Scott Abell ’92 was a four-year standout on the Longwood baseball team, but it’s on the gridiron where he has achieved success professionally, most recently with his first Division I head coaching job, at Davidson College in North Carolina. Davidson, a member of the Pioneer League, introduced Abell as its 28th head football coach on Jan. 10.

“I knew I wanted to teach and coach for a living,” Abell said. “To be honest, I knew in middle school that I wanted to do that. I didn’t know what I was going to coach, I just knew I wanted to be around sports my whole life.”

In an industry dominated by former college football players, Abell is an outlier. But he is well within his comfort zone on the gridiron and has eight championship rings—three at Division III Washington & Lee and five at the high-school level—to prove it.

“To be honest, football was always my first love,” said Abell, who was a two-sport star in baseball and football at Western Albemarle High School. He had the opportunity to play both football and baseball in college, but a scholarship offer from Longwood Hall of Fame baseball coach Buddy Bolding enticed him to give up his football dreams and become a full-time baseball player.

Abell went on to anchor Longwood’s battery as the starting catcher for four years, playing a key role on some of Longwood’s best teams of the Division II era. He hit .335 with 31 home runs in his career, helped Longwood to four consecutive winning seasons and played in the 1991 College World Series. Bolding noted in his memoir Top Half that Abell was among the 30 best players he coached in his 35 years at Longwood.

The Kansas City Royals drafted Abell as a senior in 1992, but his minor-league career was short-lived. After one season in A-ball, his playing days came to an end. That’s when he decided to pursue another dream—and he was willing to work his way up. 

'I knew I wanted to teach and coach for a living.To be honest, I knew in middle school that I wanted to do that. I didn’t know what I was going to coach, I just knew I wanted to be around sports my whole life.'

SCOTT ABELL ’92

He took a job as a teacher and ninth-grade coach at Albemarle High School, but instead of the baseball diamond he found himself on the sidelines of the school’s football field.

“I immediately reconnected with my love for football,” he said. “In that first year, I knew I wanted to pursue a career in football.”

His success as an assistant coach eventually landed him a job as head football coach at Liberty High School in Bedford. He was only 27 at the time, but he capitalized on that success and became head coach at Amherst High School, where he built that program into a two-time Virginia state champion.

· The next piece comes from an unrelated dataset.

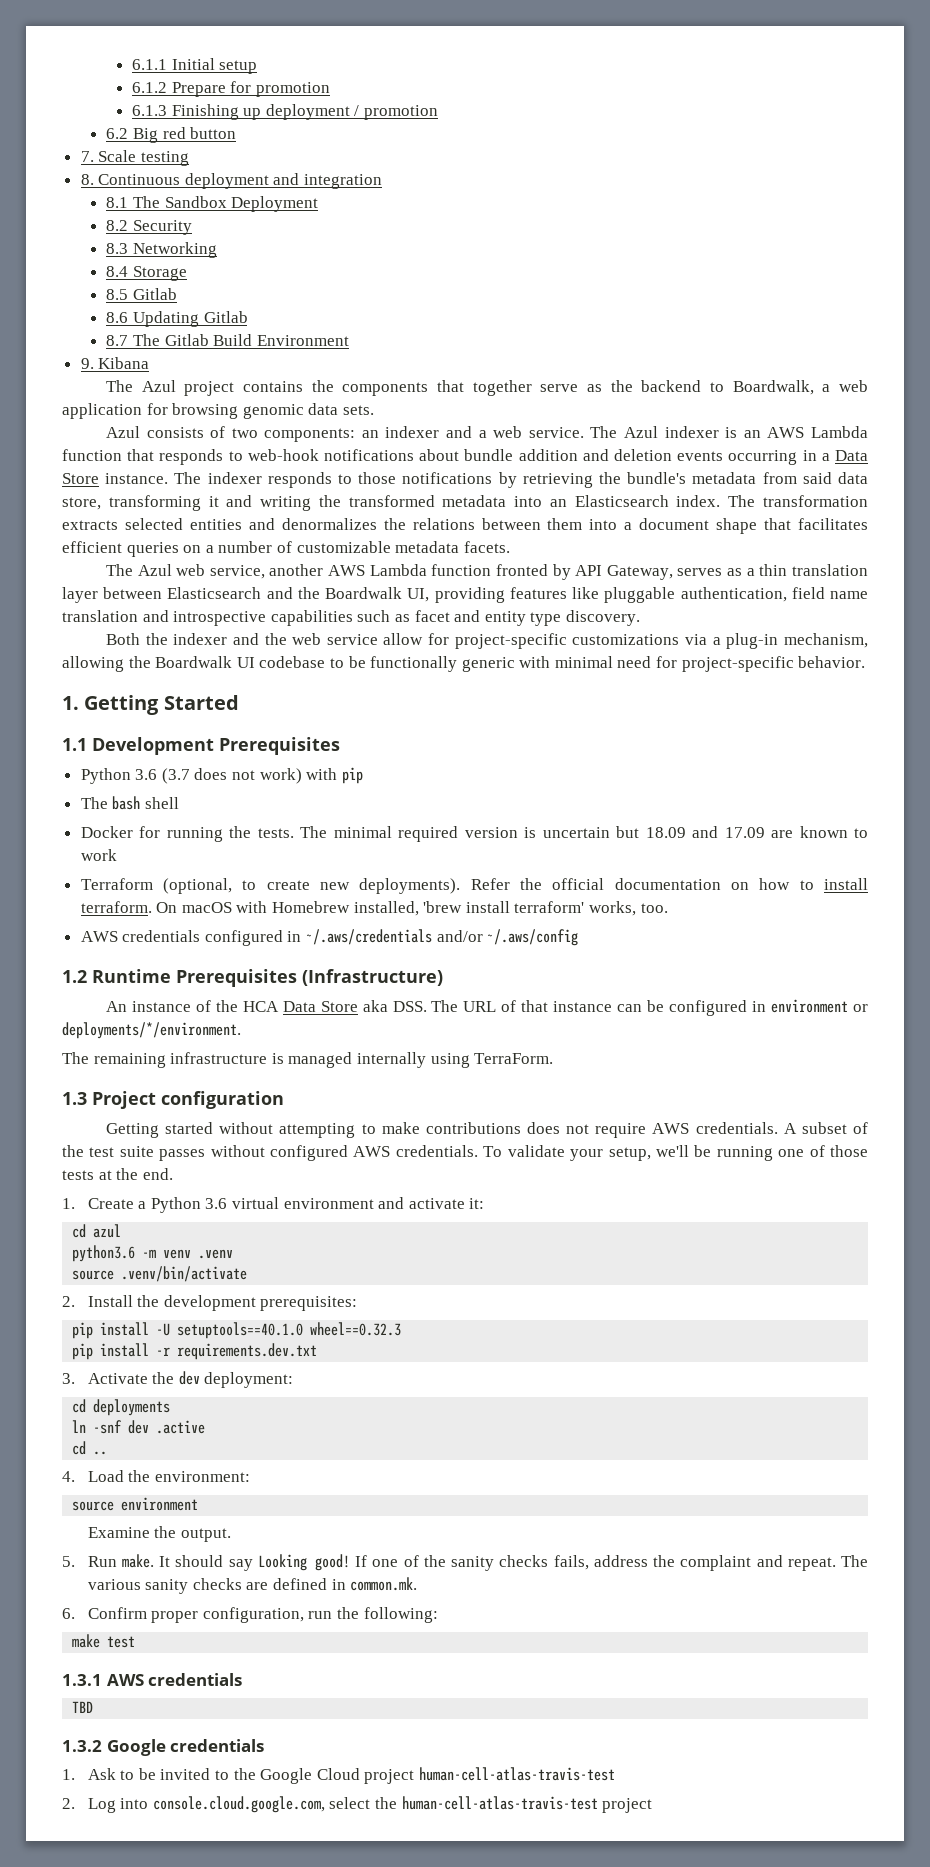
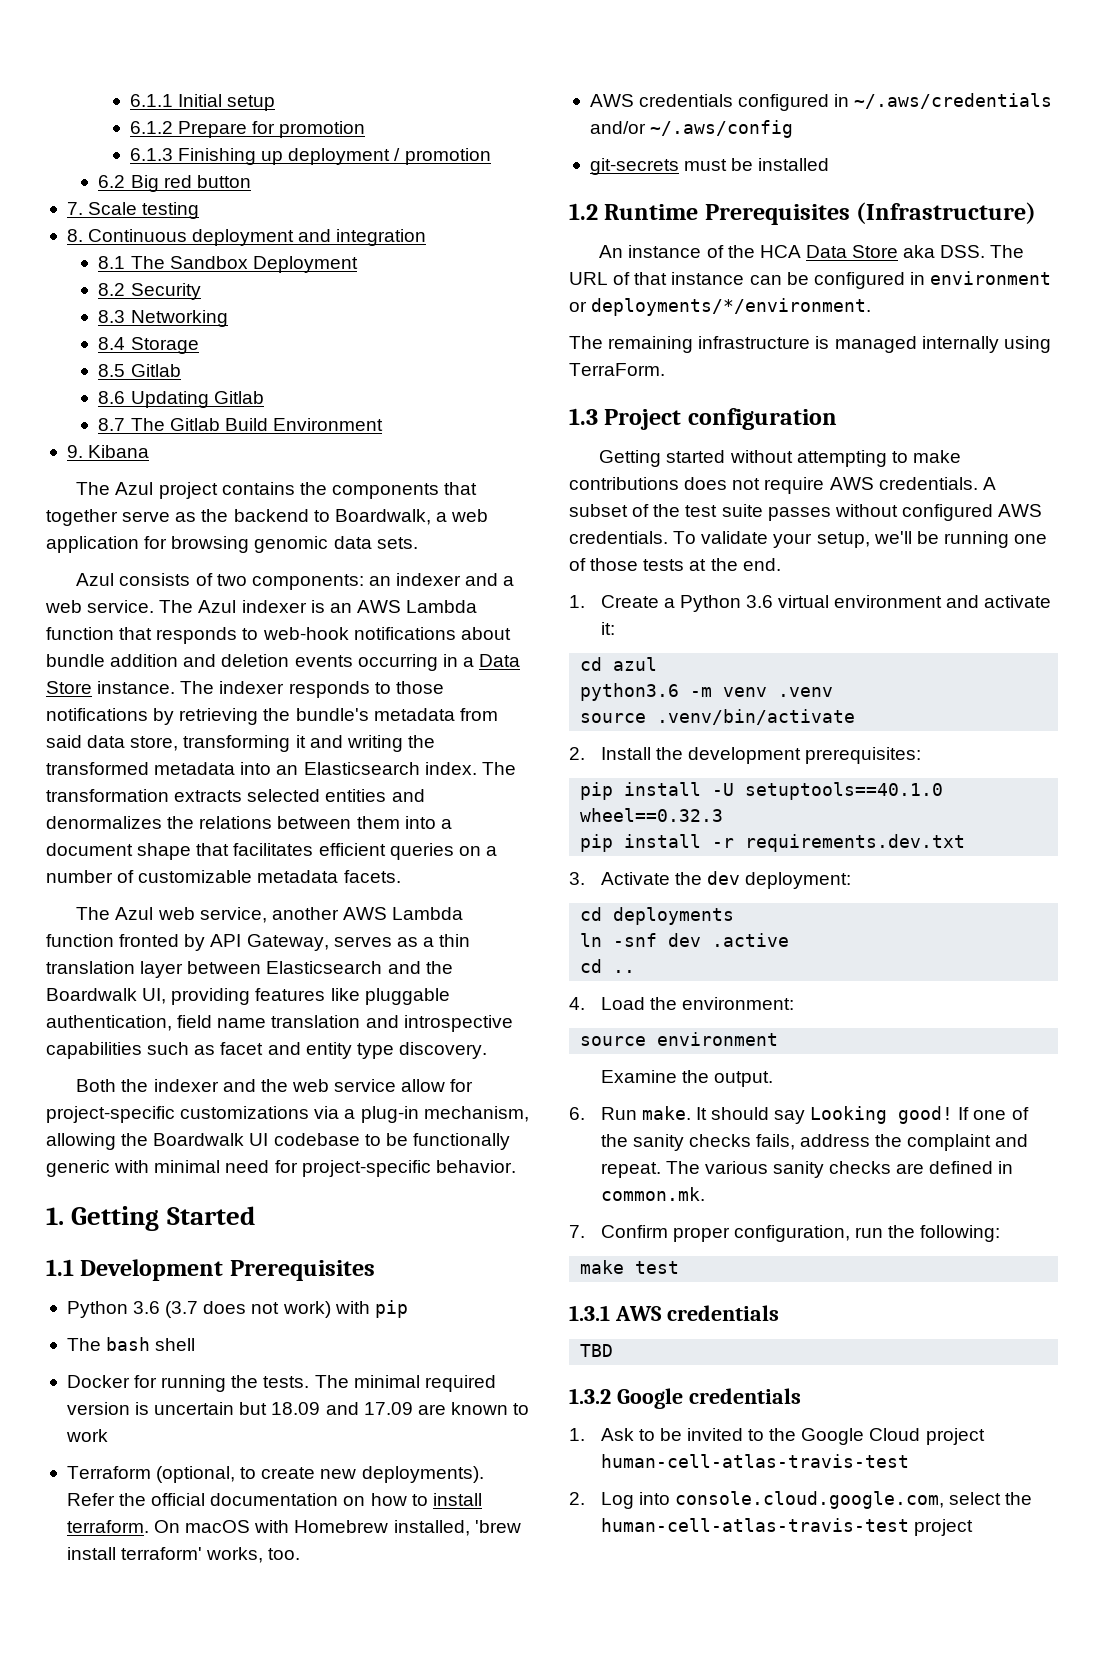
(579, 937) none -> [589,158,830,175] // git-secrets must be installed
[62,1556,75,1567] 5. -> [569,1107,585,1120] 6.
[62,1608,75,1619] 6. -> [569,1225,585,1238] 7.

From there, Abell parlayed his second state championship in 2007 into a job as an assistant coach at Washington & Lee, a Division III program and member of the Old Dominion Athletic Conference. He worked as the Generals’ offensive coordinator for four seasons until he was promoted to head coach in 2012 and then rattled off three ODAC championships in six years.

Abell said his success is built on a foundation that isn’t unique to football, baseball or even sports in general. “Without question, my time at Longwood, my time with the baseball program, my time with the physical education department, I wouldn’t be where I am without any of it. I look back, and coach Bolding ran a scholarship baseball program by himself. So when you look around and say, I wish we had this and that, or more staff or anything else you feel you’re lacking, you can’t let that stop you. You don’t worry about what you don’t have, you focus on what you do have.”